Последний эпитет он нередко и с каким-то особенным ударением употреблял при жене. Евпраксия при этом, кажется, усмехалась про себя.
— Как хотите, — говорил он, обращаясь к madame Базелейн: — но женатый человек решительно отрезанный от всего ломоть.
— Но почему же? — спрашивала она его в недоумении.
— Во-первых-с, — начал перечислять ей Бакланов: — для остальных женщин, кроме жены своей, он не существует. Знаете ли, какое первое ощущение мое было, когда я женился?.. Мне показалось, что я в том обществе, для которого все-таки имел некоторое значение, с которым наконец был связан, вдруг стал совершенно чужим и одиноким.
— Но зачем же вам эта связь с обществом? — возражала ему madame Базелейн.
— Я не про то говорю-с, а про те ощущения, которые следуют за браком и которые если не непрятны, то все-таки странны: из богача вы делаетесь бедняком, тысячи субъектов меняете на одного.

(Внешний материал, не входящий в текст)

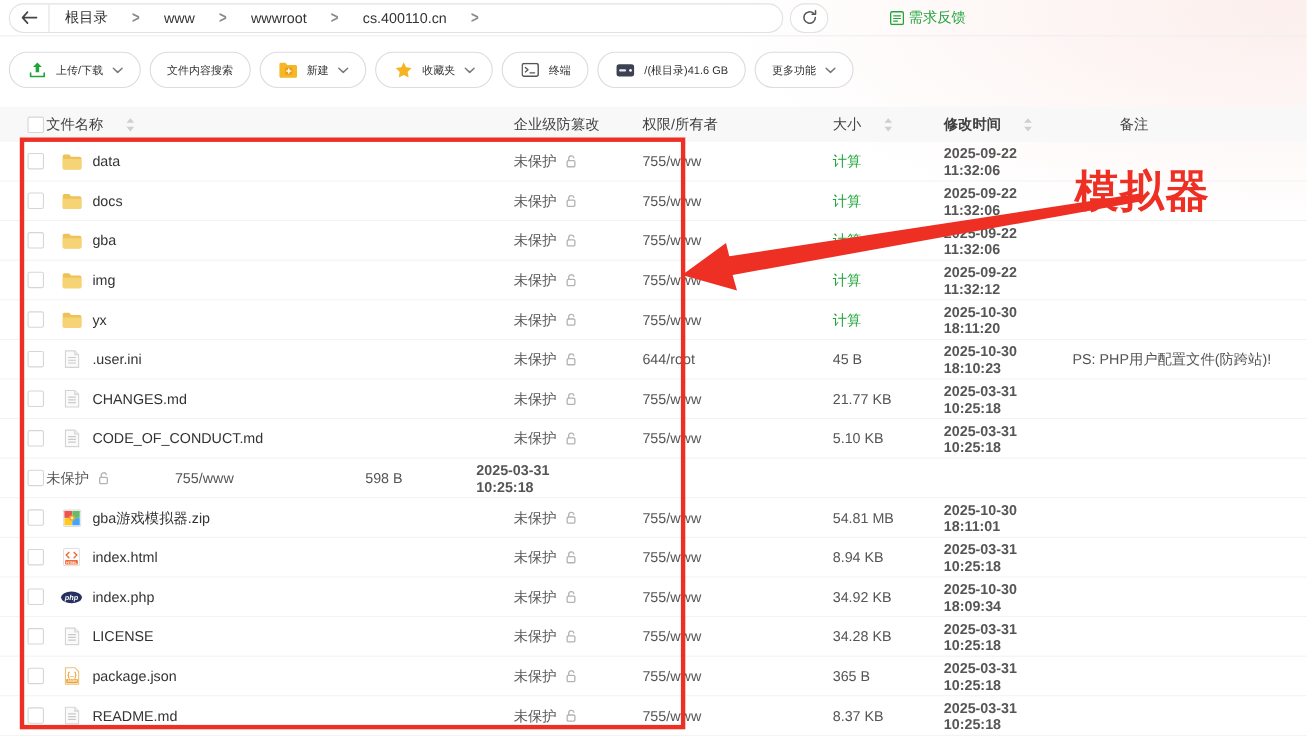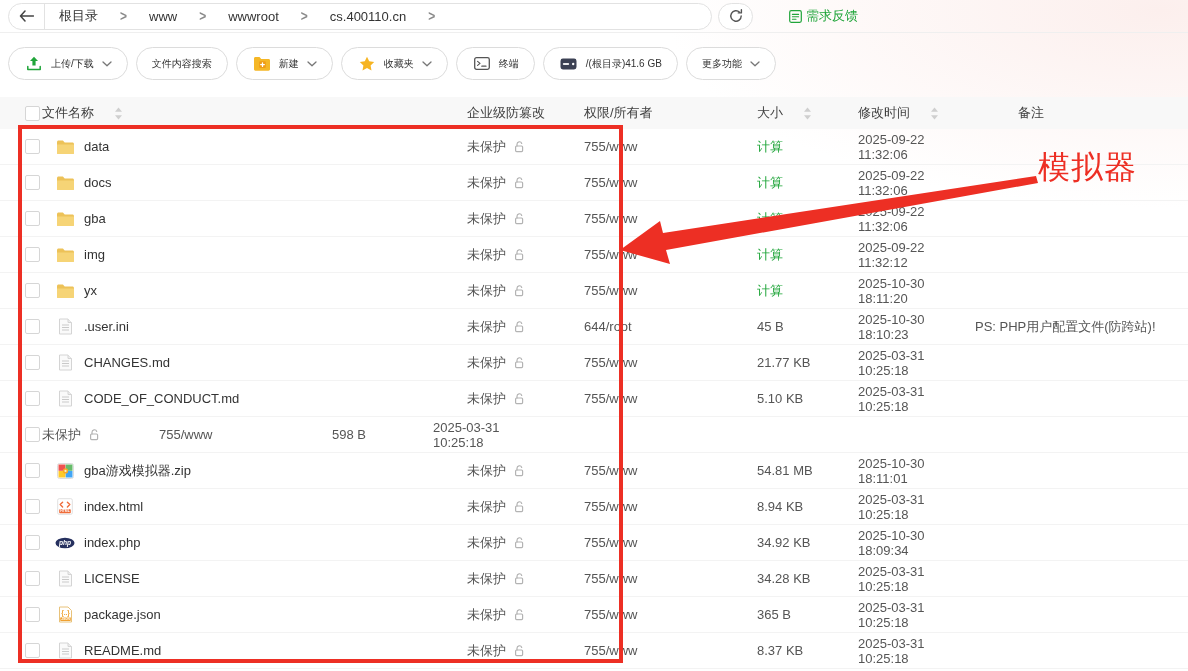--- a/index.html
+++ b/index.html
@@ -17,21 +17,21 @@
   .crumb-pill { display:flex; align-items:center; width:704px; height:27px;
     border:1px solid #e2e2e2; border-radius:14px; background:#fff; overflow:hidden; }
   .back-btn { width:36px; height:100%; border:none; background:transparent;
     border-right:1px solid #e2e2e2; font-size:15px; color:#444; cursor:pointer;
     display:flex; align-items:center; justify-content:center; }
   .crumbs { display:flex; align-items:center; font-size:13px; color:#333; padding-left:10px;gap:12px; }
   .crumb-item { padding:0 4px; cursor:pointer; white-space:nowrap; }
   .crumb-sep { color:#8a8a8a; font-weight:700; padding:0 6px; font-size:12px; transform:scaleY(1.25); }
   .refresh-btn { margin-left:6px; width:35px; height:27px; border:1px solid #e2e2e2;
     border-radius:14px; background:#fff; cursor:pointer; display:flex; align-items:center; justify-content:center; }
-  .feedback { margin-left:4px; display:flex; align-items:center; gap:4px;
+  .feedback { margin-left:24px; display:flex; align-items:center; gap:4px;
     color:#20a53a; font-size:13px; cursor:pointer; text-decoration:none;padding-left:32px; }
 
   
   .toolbar { display:flex; gap:8px; padding:14px 8px 0 8px; }
   .tbtn { height:33px; border:1px solid #dcdcdc; border-radius:17px; background:#fff;
     display:inline-flex; align-items:center; gap:7px; padding:0 15px; font-size:10px;
     color:#333; cursor:pointer; white-space:nowrap; }
   .tbtn .chev { display:flex; margin-left:1px; }
 
   
@@ -39,37 +39,37 @@
   .thead { display:flex; align-items:center; height:32px; background:#f8f8f8;
     font-size:13px; color:#404040; }
   .row { display:flex; align-items:center; height:36px; border-bottom:1px solid #f3f3f3;
     font-size:13px; color:#555; background:transparent; }
   .c-check { width:42px; padding-left:25px; display:flex; align-items:center; flex:none; }
   .c-name  { width:425px; display:flex; align-items:center; flex:none; }
   .row .c-name { padding-left:13px; gap:9px; }
   .c-tamper{ width:117px; display:flex; align-items:center; gap:3px; flex:none; }
   .c-perm  { width:153px; flex:none; }
   .c-size  { width:101px; flex:none;margin-left:20px; }
-  .c-mtime { width:117px; flex:none; }
+  .c-mtime { width:117px; flex:none;font-weight:bold; }
   .c-remark{ flex:1; }
   .thead .c-remark { padding-left:43px; }
   .th-label { display:inline-flex; align-items:center; gap:20px; cursor:pointer; }
   .checkbox { width:15px; height:15px; border:1px solid #d6d6d6; border-radius:2px;
     background:#fff; display:inline-block; cursor:pointer; }
   .fname { color:#333; cursor:pointer; }
   .size-link { color:#20a53a; cursor:pointer; }
   .icon { display:inline-flex; align-items:center; justify-content:center; width:20px; flex:none; }
   .remark-text { color:#555; }
 
   
   .anno-rect { position:absolute; left:18px; top:125px; width:605px; height:538px;
     border:4px solid #ed2f24; pointer-events:none; z-index:10; }
   .anno-arrow { position:absolute; left:0; top:0; width:1188px; height:671px;
     pointer-events:none; z-index:11; }
-  .anno-label { position:absolute; left:1038px; top:146px; font-size:32px; font-weight:400;
+  .anno-label { position:absolute; left:977px; top:146px; font-size:40px; font-weight:700;
     color:#ed2f24; letter-spacing:1px; z-index:11; pointer-events:none;
     font-family:"Liberation Sans","DejaVu Sans",sans-serif; }
 </style>
 </head>
 <body>
 
 <div class="page">
 
   <div class="topbar">
     <div class="crumb-pill">

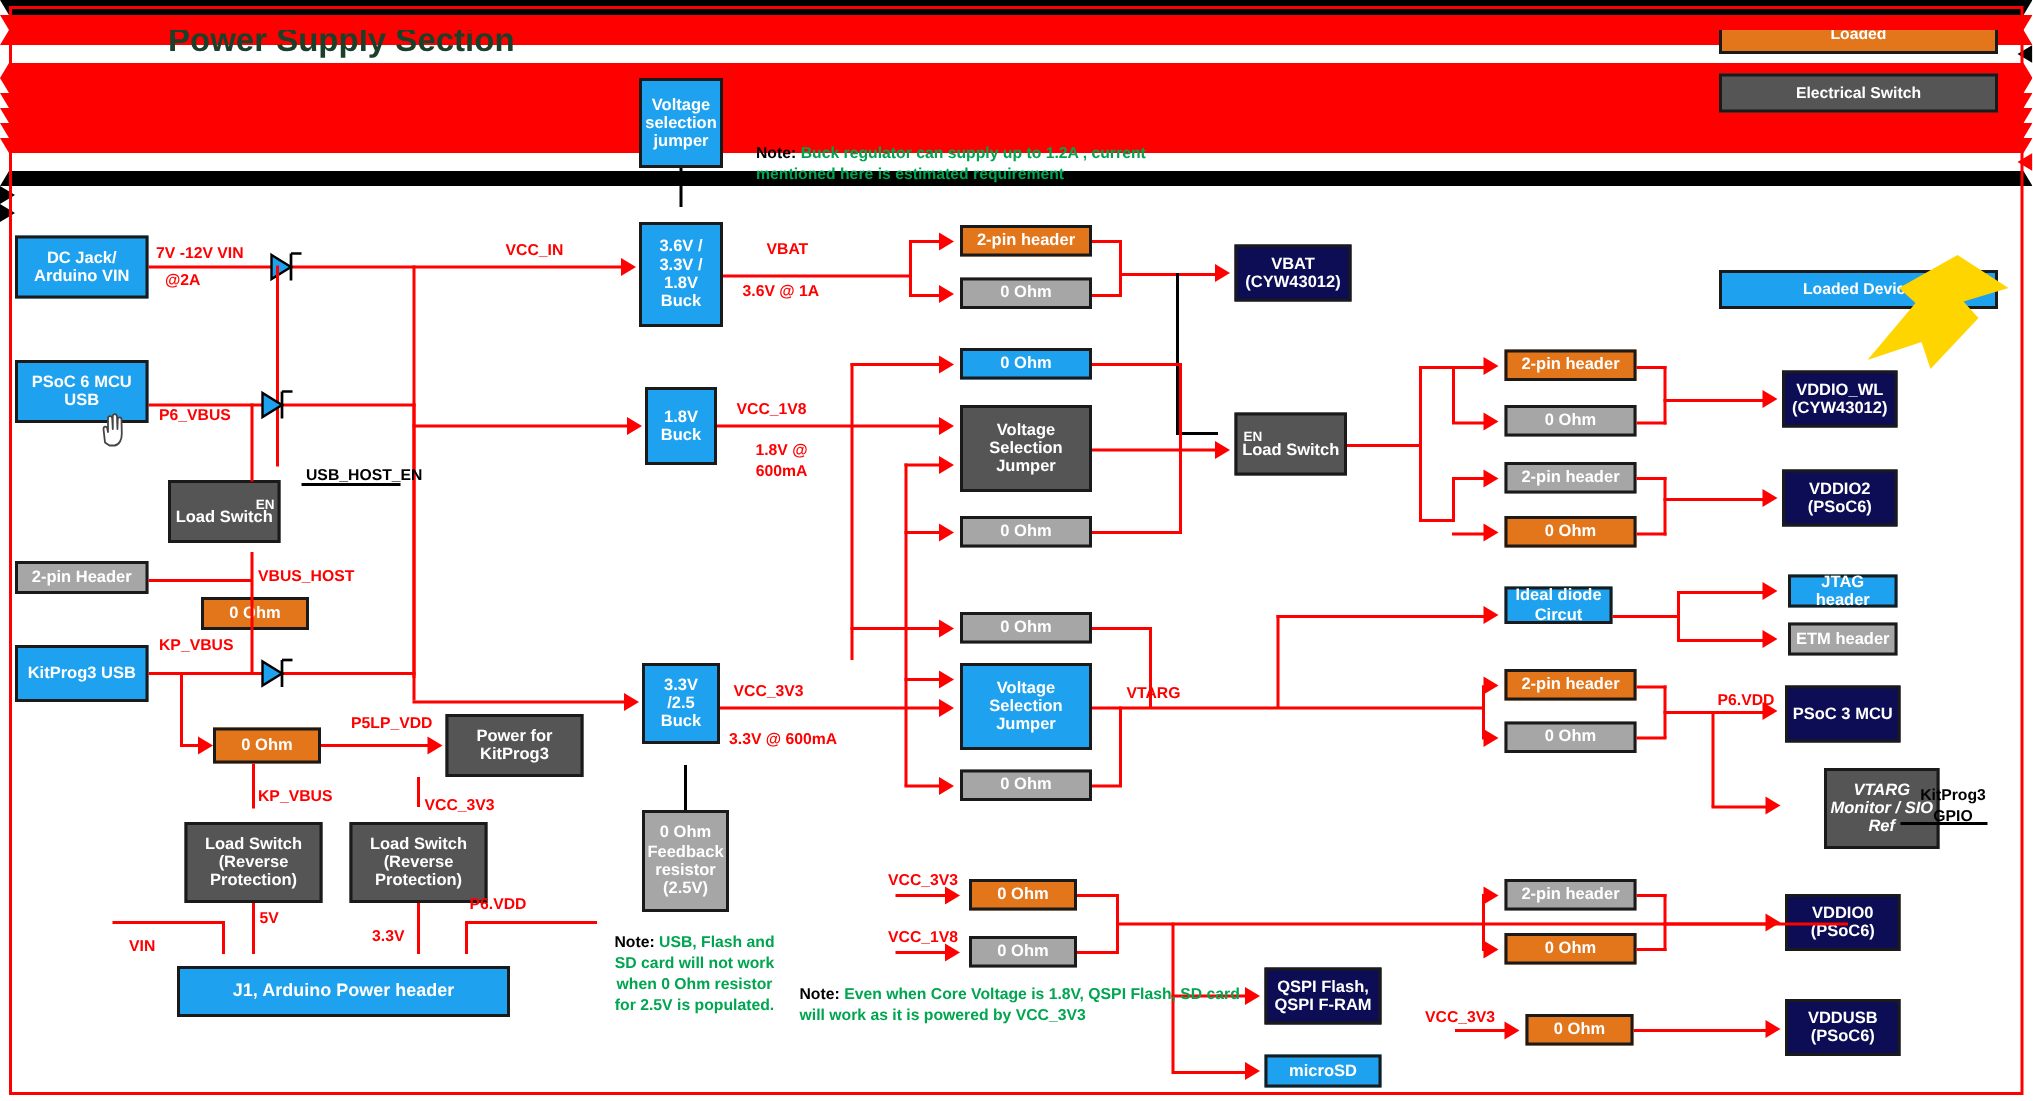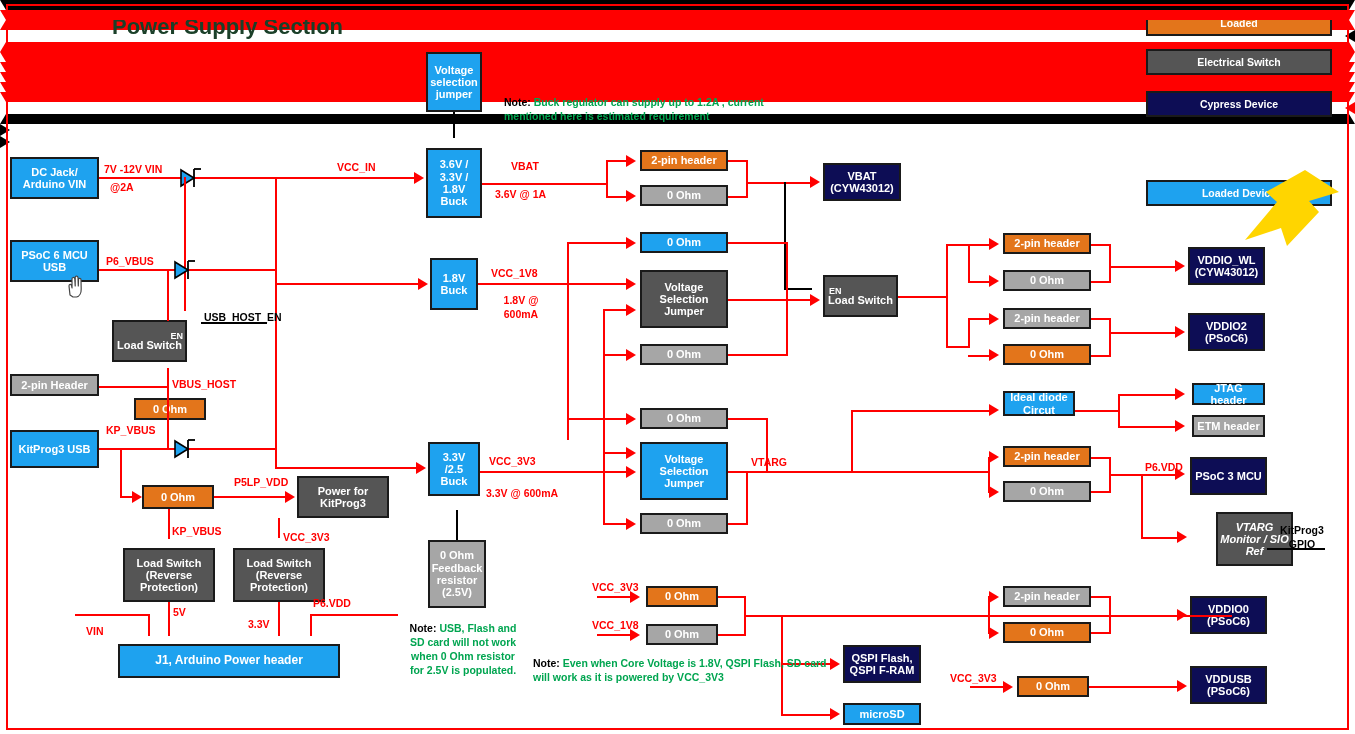--- a/index.html
+++ b/index.html
@@ -55,23 +55,20 @@
 
   <div class="title" style="left:112px;top:14px;">Power Supply Section</div>
 
   <div class="legend" style="left:1146px;top:10px;width:190px;height:208px;">
     <div class="lgitem c-switch" style="top:39px;">
       <span>Electrical Switch</span>
       </div>
     <div class="lgitem c-loaded" style="top:0px;">
       <span>Loaded</span>
       </div>
-    <div class="lgitem c-cypress" style="top:81px;">
-      <span>Cypress Device</span>
-      </div>
     <div class="lgitem c-device" style="top:170px;">
       <span>Loaded Device</span>
       </div>
   </div>
 
   <div class="blk c-device" style="left:10px;top:157px;width:89px;height:42px;">
     <span>DC Jack/ Arduino VIN</span>
     </div>
 
   <div class="blk c-device" style="left:10px;top:240px;width:89px;height:42px;">
@@ -453,21 +450,21 @@
   <div class="ah" style="left:1177px;top:609px;"></div>
 
   <div class="w wh" style="left:970px;top:686px;width:35px;"></div>
   <div class="ah" style="left:1003px;top:681px;"></div>
   <div class="w wh" style="left:1089px;top:686px;width:90px;"></div>
   <div class="ah" style="left:1177px;top:680px;"></div>
 
   <div class="lbl" style="left:104px;top:163px;">7V -12V VIN</div>
   <div class="lbl" style="left:110px;top:181px;">@2A</div>
   <div class="lbl" style="left:337px;top:161px;">VCC_IN</div>
-  <div class="lbl" style="left:106px;top:255px;text-align:right;">P6_VBUS</div>
+  <div class="lbl" style="left:106px;top:271px;text-align:right;">P6_VBUS</div>
   <div class="lblk" style="left:204px;top:311px;">USB_HOST_EN</div>
   <div class="lbl" style="left:172px;top:378px;">VBUS_HOST</div>
   <div class="lbl" style="left:106px;top:424px;">KP_VBUS</div>
   <div class="lbl" style="left:234px;top:476px;">P5LP_VDD</div>
   <div class="lbl" style="left:172px;top:525px;">KP_VBUS</div>
   <div class="lbl" style="left:283px;top:531px;">VCC_3V3</div>
   <div class="lbl" style="left:173px;top:606px;">5V</div>
   <div class="lbl" style="left:248px;top:618px;">3.3V</div>
   <div class="lbl" style="left:313px;top:597px;">P6.VDD</div>
   <div class="lbl" style="left:86px;top:625px;">VIN</div>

Madame Базелейн пожала плечами.
— В отношении друзей тоже, — продолжал Бакланов: — уж неловко с ними поразгуляться и позашалиться… Пеший, по пословице, конному не товарищ!
— Но зачем же вам все это? — повторяла воздушная madame Базелейн: — у вас есть жена, дети!..
— Да, это все есть! — подтвердил Бакланов насмешливым голосом.
Евпраксия в продолжении всего этого разговора соблюдала строгое молчание, и только при последних словах мужа как бы легкая краска выступила на лице ее, а Казимире точно стало неловко и стыдно. Она внимательно принялась рассматривать лежавший под лампою коврик.
В это время однако Евпраксию вызвали кормить грудью третьего ребенка, а старший сынок, соскочив с дивана, побежал в залу. Казимира, ни на шаг его обыкновенно не оставлявшая, пошла за ним.
Бакланов и madame Базелейн остались вдвоем.
— Ах, мужчины, мужчины, всего-то вам мало! — сказала та и покачала головой.
— Да чего всего-то? чего? — перебил ее Бакланов.
С некоторого времени он все более и более стал прикидываться, особенно перед молодыми дамами, не совсем счастливым мужем.
— Вы будете у генерал-губернатора на бале? — переменила гостья разговор на другой предмет.
— Да не знаю, позовут ли? — отвечал Бакланов.
— О, непременно! — подхватила Базелейн: — вы знаете: он нынче тактику совсем хочет переменить… Ему из Петербурга прямо написали и поставили на вид Суворова, что вот человек — сумел же сойтись с целым краем. Он просто хочет теперь искать в обществе.